## Required action
At the line containing "TELO COPRIAUTO DA ESTERNO TOP", begin repeating lines exactly, and stop only after the final line of the records below.

Version difference data
++++++++++++++++++++
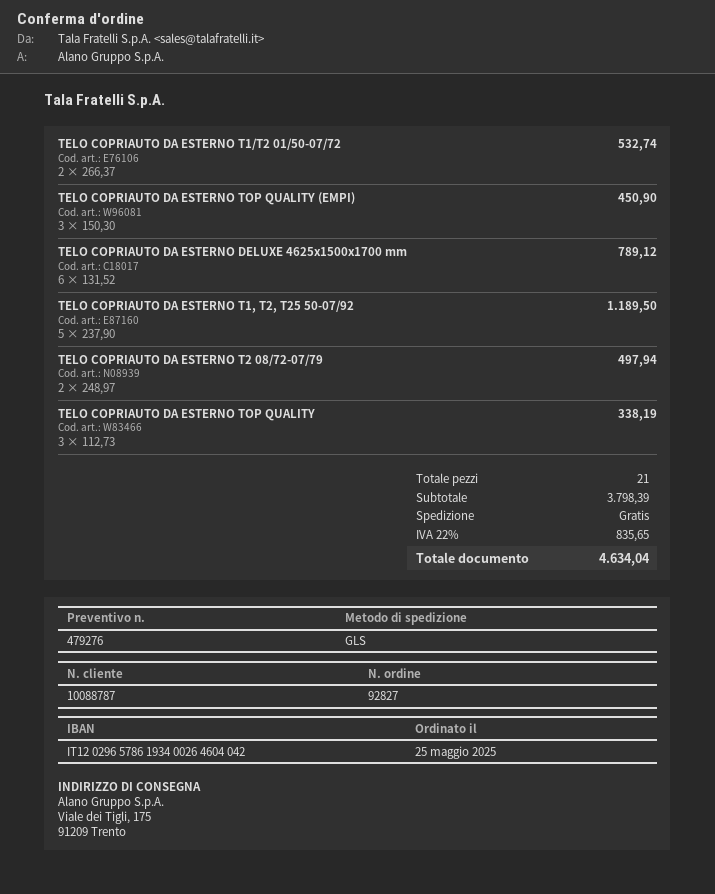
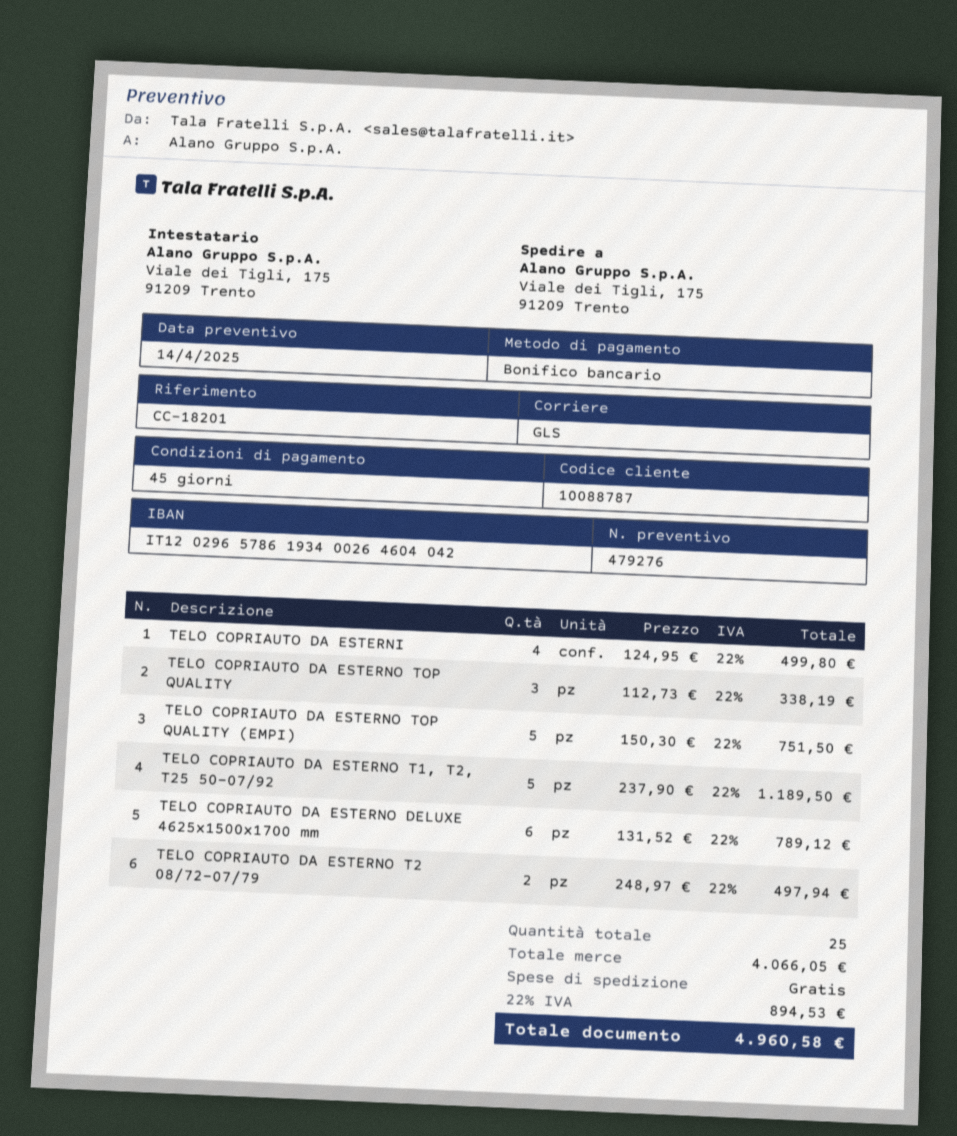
TELO COPRIAUTO DA ESTERNO T1/T2 01/50-07/72: 2 x 266.37 = 532.74 -> none
TELO COPRIAUTO DA ESTERNO TOP QUALITY (EMPI): 3 x 150.30 = 450.90 -> 5 x 150.30 = 751.50
TELO COPRIAUTO DA ESTERNI: none -> 4 x 124.95 = 499.80
total quantity: 21 -> 25
subtotal: 3798.39 -> 4066.05
tax: 22% = 835.65 -> 22% = 894.53
total: 4634.04 -> 4960.58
++++++++++++++++++++
## Expected answer
TELO COPRIAUTO DA ESTERNO TOP QUALITY (EMPI): 3 x 150.30 = 450.90 -> 5 x 150.30 = 751.50
TELO COPRIAUTO DA ESTERNI: none -> 4 x 124.95 = 499.80
total quantity: 21 -> 25
subtotal: 3798.39 -> 4066.05
tax: 22% = 835.65 -> 22% = 894.53
total: 4634.04 -> 4960.58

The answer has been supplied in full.